Таким образом, в первой части романа, которая была написана со слов свидетелей и очевидцев, что пострадали от знакомства с Воландом, только 1-я и 13-я главы имеют крайне важное значение, все же прочее, что описано в остальных главах, является только следствием
того, что произошло на Патриарших прудах, в театре Варьете и в палате Ивана Бездомного. Чтобы было опять проще все это воспринять, мы приведем еще одну таблицу, в которой, правда, будет заранее нами сказано, какие главы являются ключевыми уже во второй части романа «Мастер и Маргарита»:
Мы не будем давать больших комментариев второй части романа, так как в этом нет особого смысла, потому что вторая часть как раз для нас является вопросом, что же такое она на самом деле представляет и как ее нужно понимать.
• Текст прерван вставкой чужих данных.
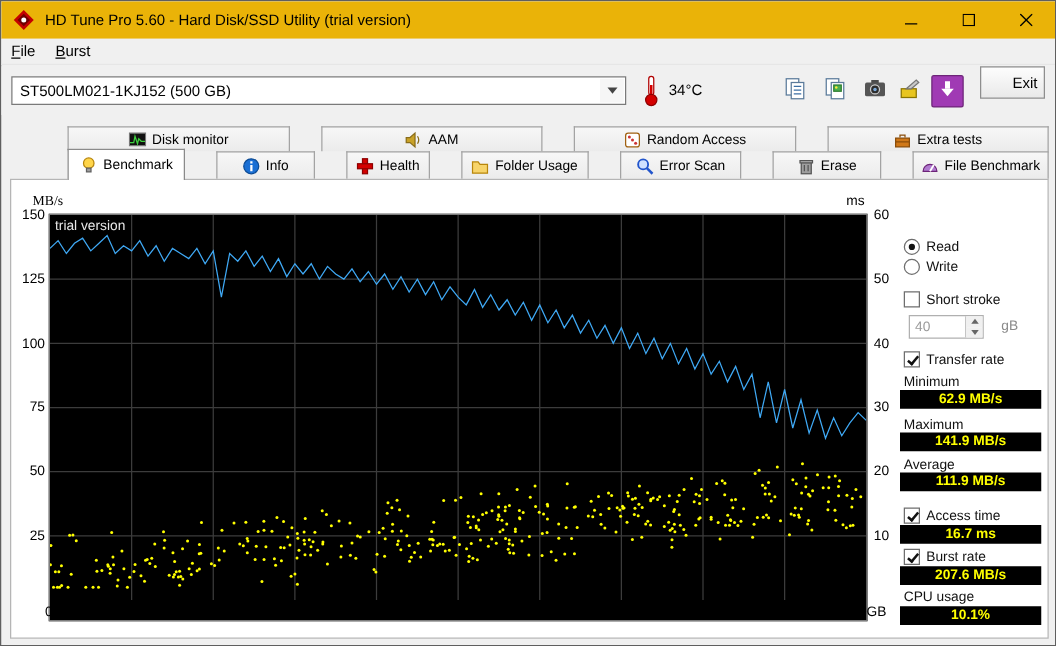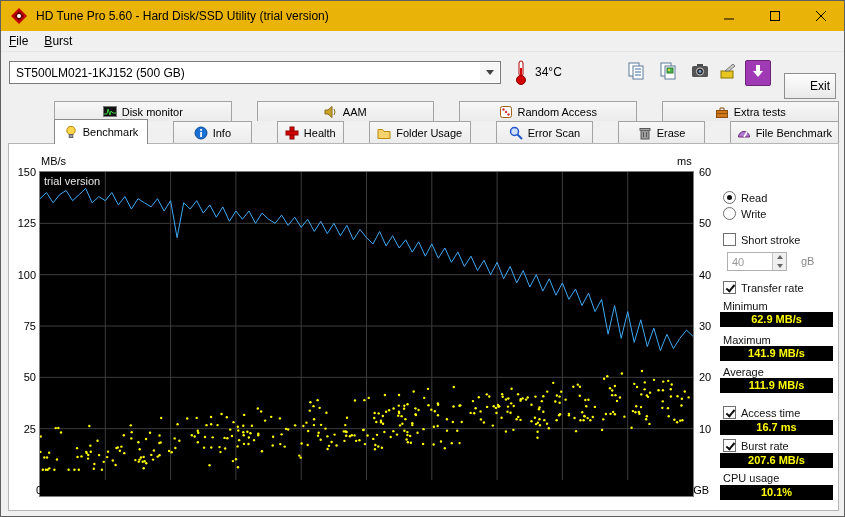--- a/index.html
+++ b/index.html
@@ -37,7 +37,7 @@
   .tb-btn { position:absolute; top:7px; width:26px; height:26px; display:flex;
             align-items:center; justify-content:center; border:1px solid transparent; }
   .dl-btn { background:#a03ab4; border:1px solid #6d2478; border-radius:2px; }
-  .exit-btn { position:absolute; left:783px; top:20px; width:52px; height:26px; font-size:12px;
+  .exit-btn { position:absolute; left:783px; top:0; width:52px; height:26px; font-size:12px;
               background:linear-gradient(#fdfdfd,#e9e9e9); border:1px solid #8e8e8e;
               font-family:"Liberation Sans", sans-serif;padding-left:20px; }
 

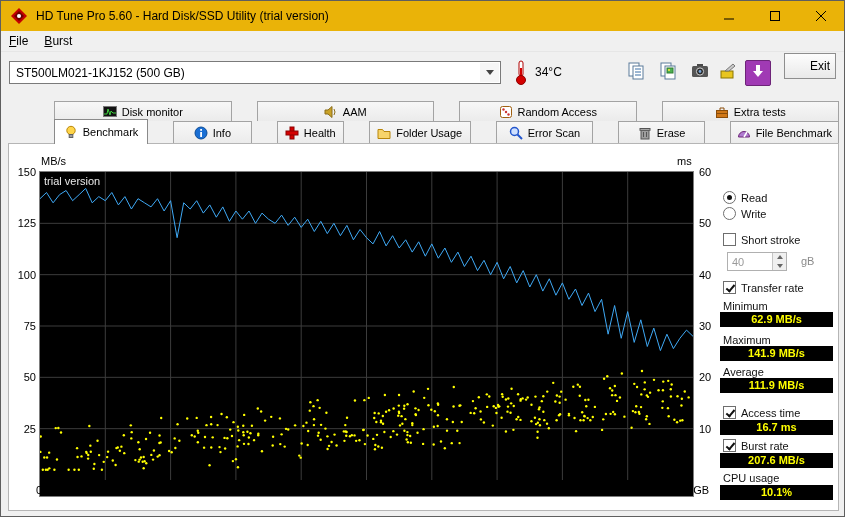--- a/index.html
+++ b/index.html
@@ -317,7 +317,7 @@
 
   <div class="page">
 
-    <span class="axis-label" style="left:32px; top:11px;">MB/s</span>
+    <span class="axis-label" style="left:17px; top:11px;font-family:Liberation Serif, serif;">MB/s</span>
     <span class="axis-label" style="left:668px; top:11px;">ms</span>
 
     <div class="plot-wrap">

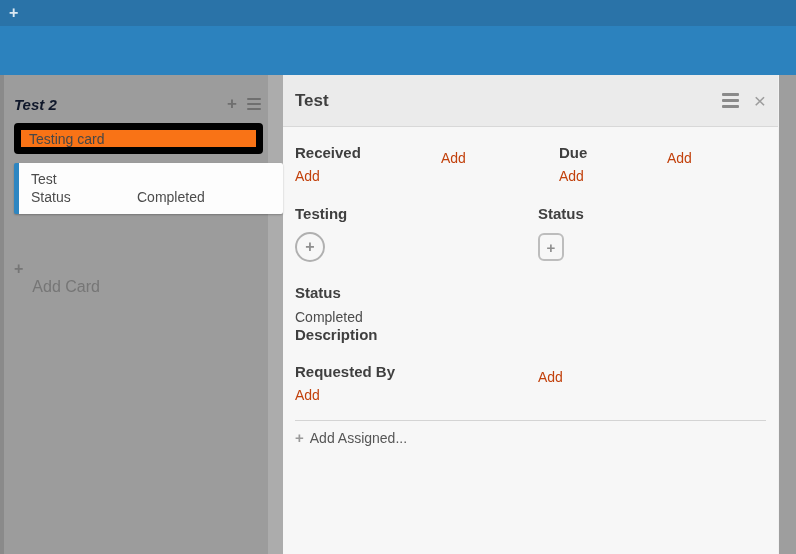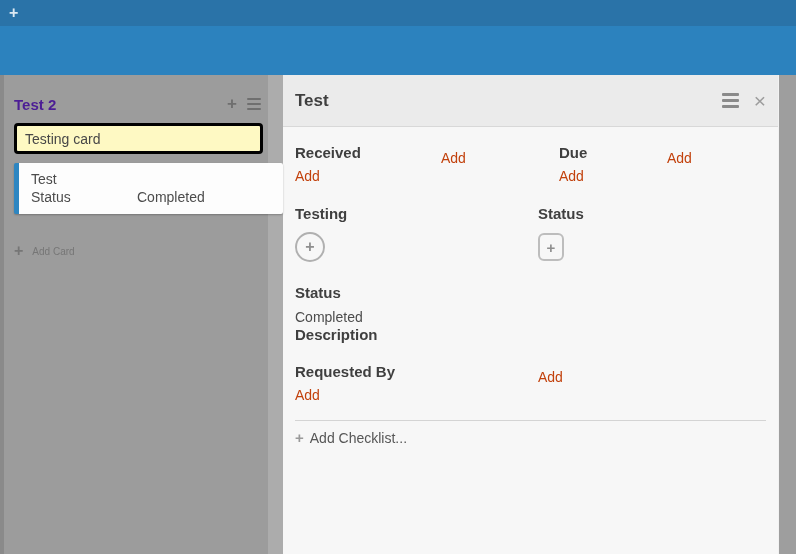--- a/index.html
+++ b/index.html
@@ -31,7 +31,7 @@
   .list { position:absolute; left:4px; top:0; width:264px; height:479px;
     background:var(--list-bg); }
   .list-header { display:flex; align-items:center; padding:20px 7px 10px 10px; }
-  .list-title { font-size:15px; font-weight:700; color:#4c1d95; flex:1 1 auto; }
+  .list-title { font-size:15px; font-weight:700; color:#0f172a; flex:1 1 auto;font-style:italic; }
   .list-plus { color:#6F6F6F; font-size:17px; font-weight:700; margin-right:10px;
     line-height:16px; cursor:pointer; }
   .bars { display:inline-block; cursor:pointer; }

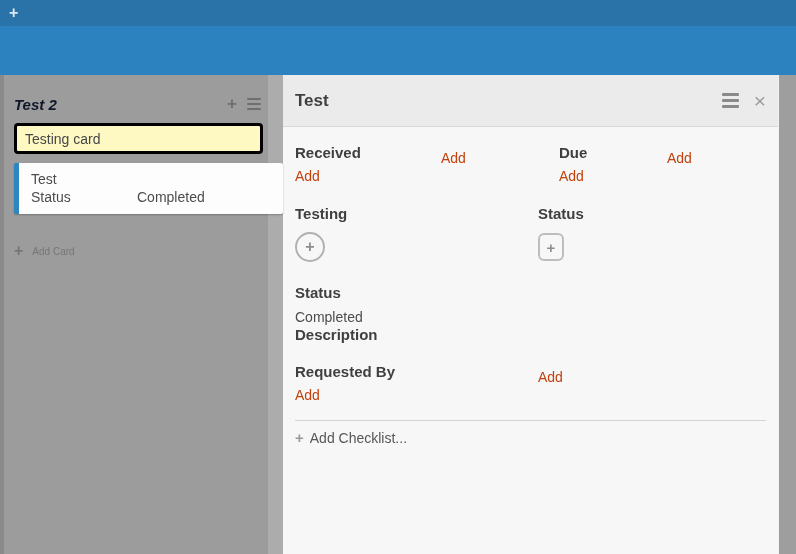--- a/index.html
+++ b/index.html
@@ -38,7 +38,7 @@
   .bars i { display:block; width:14px; height:2px; background:#6F6F6F;
     margin:3px 0; border-radius:1px; }
   .compose-input { display:block; width:249px; height:31px; margin:0 0 0 10px;
-    background:#fef9c3; border:3px solid #000000; border-radius:4px;
+    background:#f97316; border:7px solid #000000; border-radius:4px;
     font-family:"Liberation Sans", sans-serif; font-size:14px; color:#474747;
     padding:0 8px; outline:none; }
   .minicard { position:relative; width:269px; height:51px; margin:9px 0 0 10px;

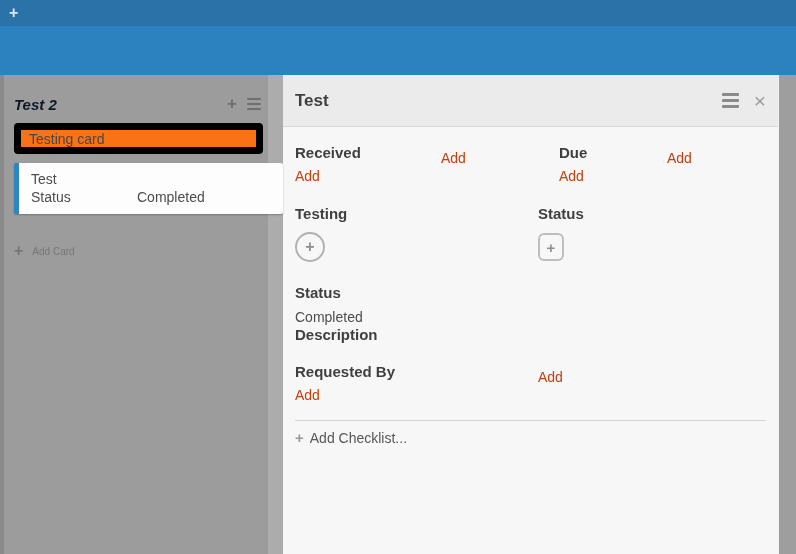--- a/index.html
+++ b/index.html
@@ -51,7 +51,7 @@
   .add-card { display:flex; align-items:center; margin:28px 0 0 10px;
     color:#767676; cursor:pointer; }
   .add-card .plus { font-size:16px; font-weight:700; margin-right:9px; }
-  .add-card .lbl { font-size:10px; }
+  .add-card .lbl { font-size:16px;margin-top:36px; }
 
   
   .panel { position:absolute; left:283px; top:0; width:495px; height:479px;

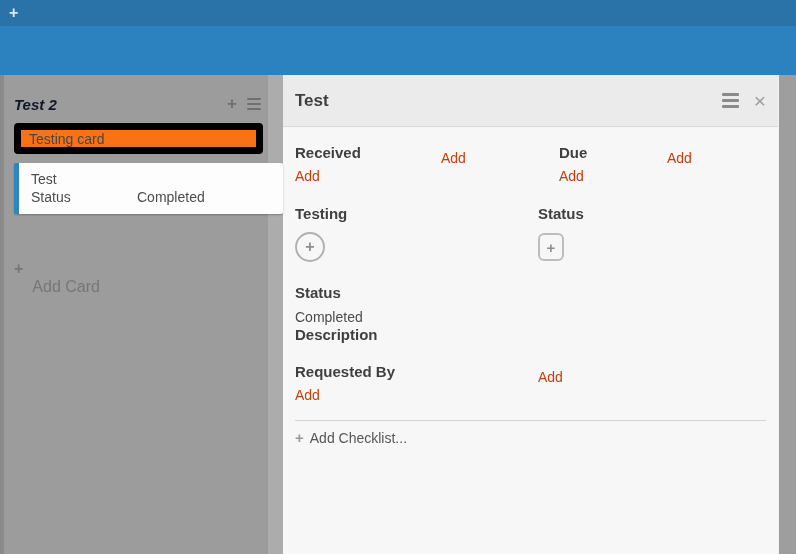--- a/index.html
+++ b/index.html
@@ -202,7 +202,7 @@
 
         <div class="add-checklist">
           <span class="plus">+</span>
-          <span class="lbl">Add Checklist...</span>
+          <span class="lbl">Add Assigned...</span>
         </div>
 
       </div>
Но мы что-то все-таки скажем. Нетрудно понять, что то, что описывается в первых четырех главах второй части, служит только подготовкой
к тому, что должно было произойти в 50-й квартире, то есть подготовкой к балу у сатаны и извлечению из клиники Мастера. С самим балом все понятно, а вот насчет застольной беседы надо сказать, что вся 24-я глава похожа на текст, в котором автор как будто расставляет все точки над буквой «i». Такова просто атмосфера того разговора, который шел между всеми главными героями, в числе которых не было только одного Ивана Бездомного. Все же остальное, что описывается до эпилога, является, как можно понять, также только следствием беседы Воланда и главных героев, встретившихся друг с другом в его квартире. Без воскрешения из пепла рукописей Мастера силой дьявола мы бы не смогли увидеть 25-ю и 26-ю главы, в которых рассказывается об убийстве Иуды и погребении казненных и в которых читатель лицом к лицу сталкивается с тем самым Афранием, в котором можно заподозрить Воланда. А 27-я и 28-я главы о конце 50-й квартиры и последних похождениях Коровьева и Бегемота скучноваты так же, как и те самые две последние главы первой части, поскольку они включены Иваном в роман тоже прежде всего потому, что без них невозможно продолжение повествования событий, которые должны завершиться прощением Пилата. Иван не мог продолжить свой роман после 26-й главы описанием диалога Воланда и Левия Матвея. Что касается остальных глав: 29-й, 30-й, 31-й и 32-й, то мы скажем только то, что они написаны автором так, что они читаются очень и очень быстро, на одном дыхании, как будто рассказчик куда-то очень спешит, как будто он начал следовать зову своего собственного героя: «Мессир! Суббота. Солнце склоняется. Нам пора» (гл. 27). Но этот быстрый темп теряет всю свою скорость именно тогда, когда речь доходит до того, что рассказывается в эпилоге, о котором Мариэтта Чудакова справедливо пишет следующее: «Вкус к разгадыванию, который весьма был свойствен Булгакову, ощутим в эпилоге, писавшемся весной 1939 года, ощутимы в нем и следы психологической усталости и от самих событий, и от постоянных гаданий. <…> «Сделанное сделано» – лейтмотив эпилога. Эпилог романа – это место действия, покинутое не только Воландом и его свитой и не только Мастером. В нем утрачена и параллельность тех двух временных планов человеческой жизни, связь между которыми осуществлялась творческой волей Мастера. И здесь особое значение приобретала та роль, которая была уготована в эпилоге Ивану Николаевичу Поныреву – тому, кто в романе был Иваном Бездомным» [52].